Турецкий. Дебют - стр. 25
— Он тяжело ранен и лежит в беспамятстве, — ещё вставая, начал докладывать генерал Игошин, начальник службы внутренних дел Империи, — При нём неотлучно находятся мои люди.
Великий князь рухнул обратно в кресло. Немного подумав, он тихо, но твёрдо произнёс:
— Господа…
Все присутствующие поднялись из-за стола и повернулись в сторону Александра, застыв в ожидании его решения.
— Илья Андреевич, — обратился он к Старикову, — Примите мои искренние соболезнования и… простите меня, но именно из-за гибели вашей дочери, я поручаю расследование этого дела вам. Не сочтите за меркантильность, но я уверен, что вы, как лицо заинтересованное, приложите все силы, чтобы всплыла вся правда. Всем остальным службам приказываю оказывать всемерное содействие Службе безопасности. Все свободны.
Великий князь откинулся на спинку кресла и сквозь полуопущенные ресницы молча наблюдал, как три руководителя силовых структур Империи один за другим покидают кабинет. Дождавшись, пока за ними закроется массивная дубовая дверь, он нажал неприметную кнопку под столешницей и произнёс:
— Миша, пусть твои люди проследят за всеми тремя. Кто, куда, с кем, зачем и почему. Я должен знать всё об их передвижениях, контактах и что они едят на завтрак.
***
Трое последующих суток я метался по кровати в горячечном бреду, изредка приходя в себя лишь для того, чтобы заорать, получить очередной укол какой-то дряни и тут же провалиться обратно в кошмары. Кольцо с моей руки Рысь, от греха подальше, снял. И в редкие моменты проблеска сознания я был ему благодарен, понимая, что иначе просто сошёл бы с ума, прыгая и прыгая назад во времени.

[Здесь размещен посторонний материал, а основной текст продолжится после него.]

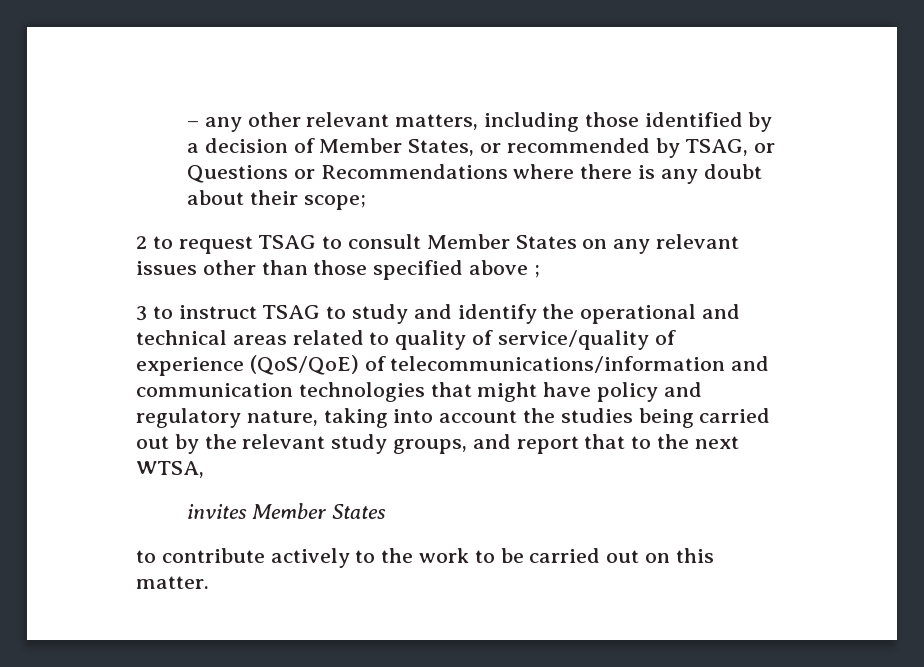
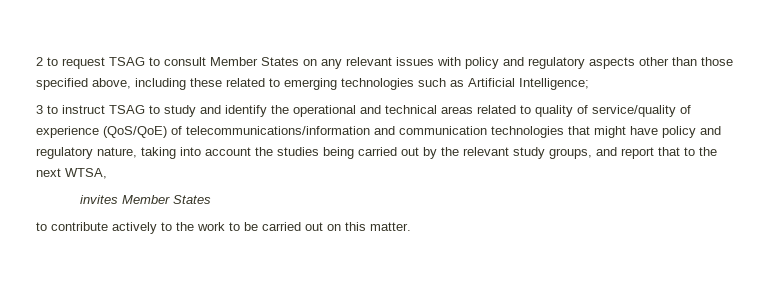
- – any other relevant matters, including those identified by a decision of Member States, or recommended by TSAG, or Questions or Recommendations where there is any doubt about their scope;
- 2 to request TSAG to consult Member States on any relevant issues other than those specified above ;
+ 2 to request TSAG to consult Member States on any relevant issues with policy and regulatory aspects other than those specified above, including these related to emerging technologies such as Artificial Intelligence;

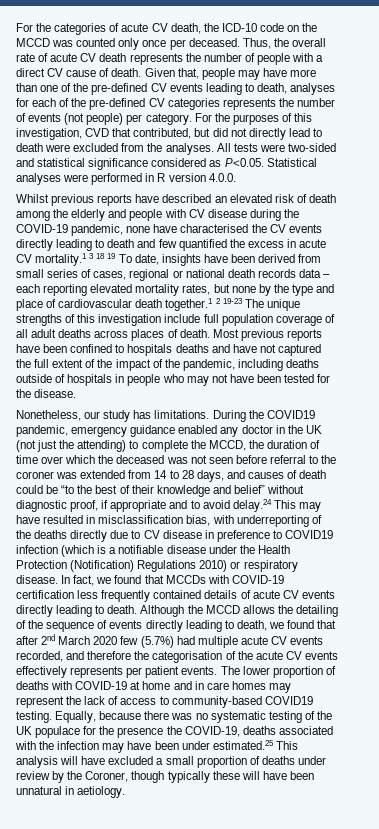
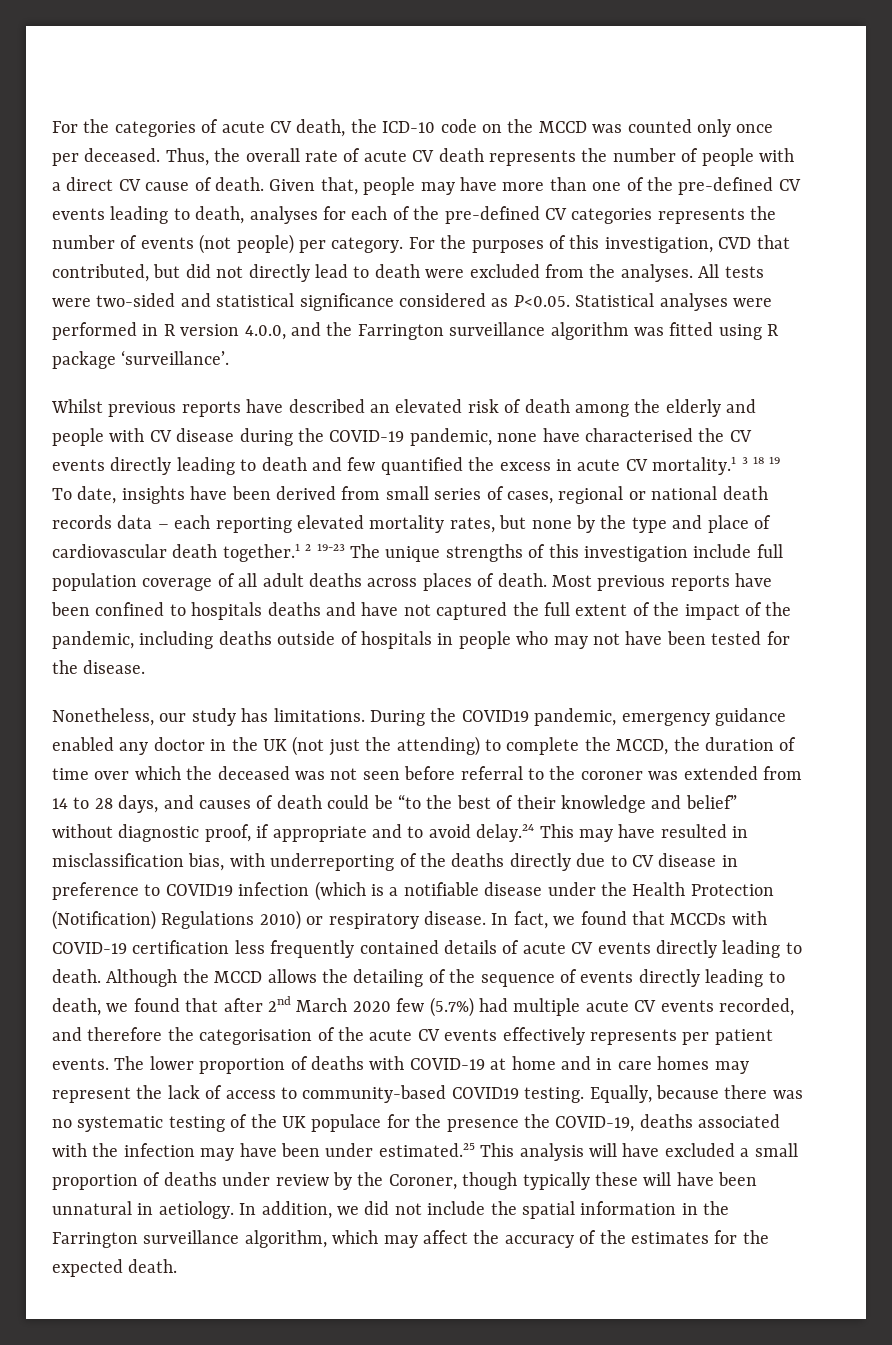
- All tests were two-sided and statistical significance considered as P<0.05. Statistical analyses were performed in R version 4.0.0.
+ All tests were two-sided and statistical significance considered as P<0.05. Statistical analyses were performed in R version 4.0.0, and the Farrington surveillance algorithm was fitted using R package ‘surveillance’.
+ In addition, we did not include the spatial information in the Farrington surveillance algorithm, which may affect the accuracy of the estimates for the expected death.

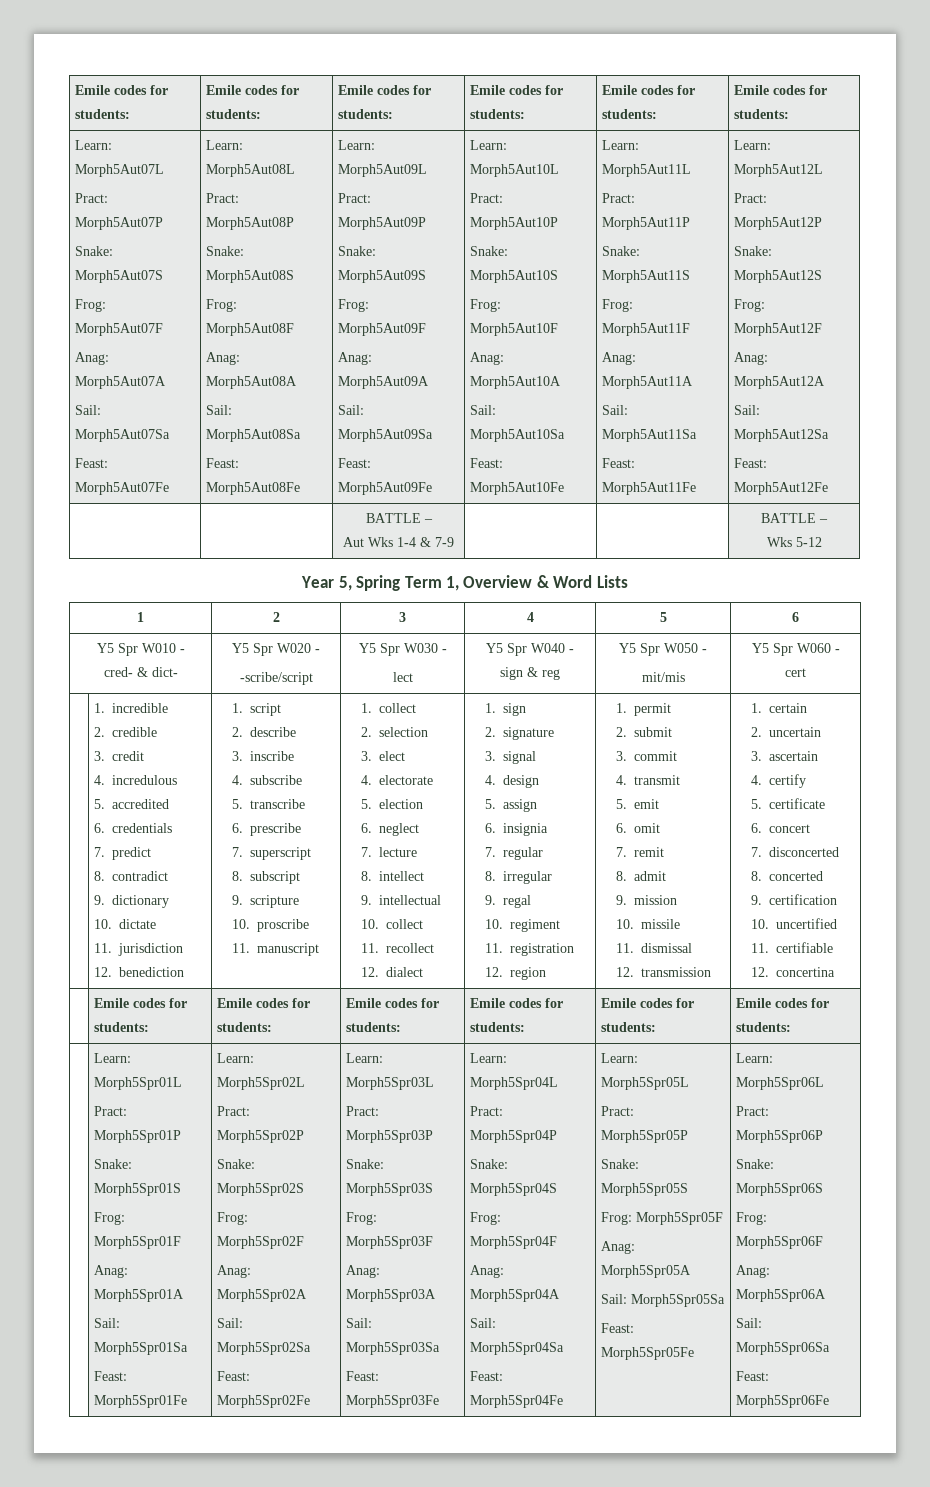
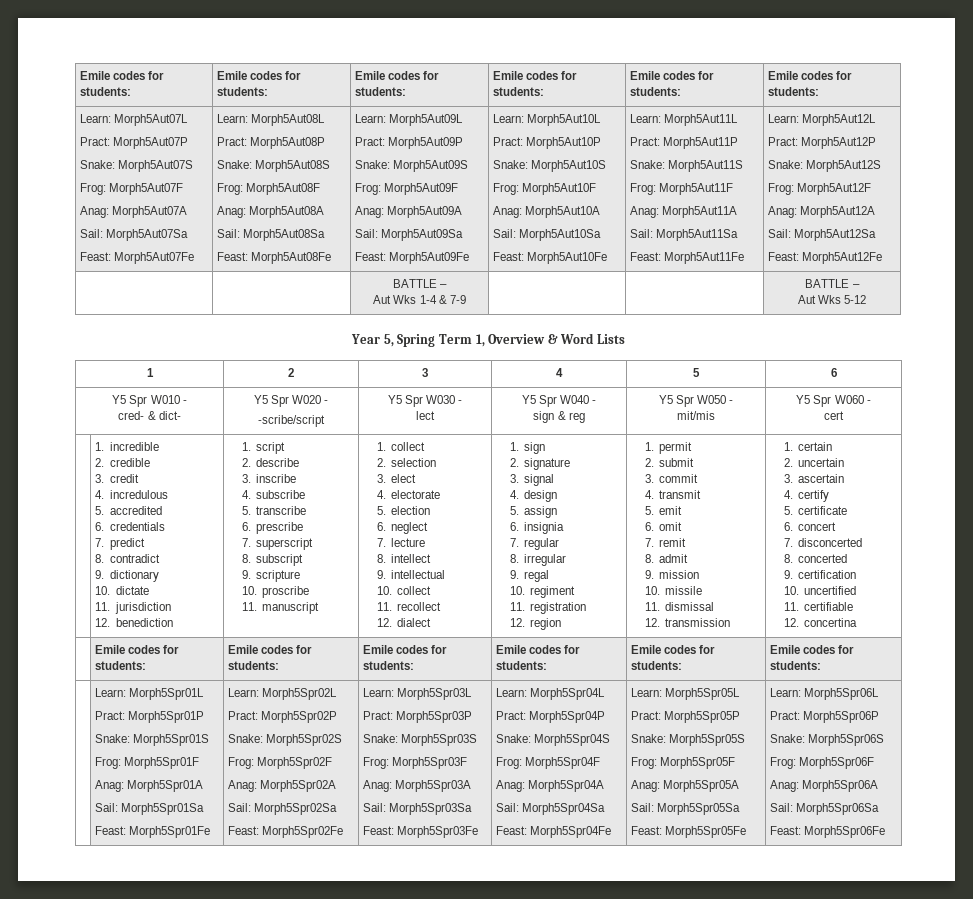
  Feast: Morph5Aut12Fe
  | | BATTLE –
  Aut Wks 1-4 & 7-9 | | | BATTLE –
- Wks 5-12
+ Aut Wks 5-12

Но на четвёртые сутки произошёл перелом, и дальше я постепенно успокоился. Может благодаря лекарствам, а может и недолгим беседам с Рысью, во время которых, он с садистской невозмутимостью пичкал меня таблетками и делал уколы. И за эти дни я узнал от своего доктора-мучителя много интересного. Рассказывал он понемногу, малыми порциями, чтобы мне было легче усвоить полученную информацию и правильно сложить два и два. Я и не заметил, как к концу недели, мысли о смерти близких мне людей начали немного тускнеть. Нет, память о них никуда не исчезла, но растерянность и боль утраты понемногу превратились в стойкое желание выжить и отомстить. Жестоко и беспощадно. Я смирился с их гибелью, но не смирился со своей судьбой.
На восьмой день после операции, нас снова посетил Гримёр. Внимательно и не торопясь ощупав мою голову, он буквально за несколько секунд смотал с неё бинт, оставив лишь тампоны, предохраняющие глаза.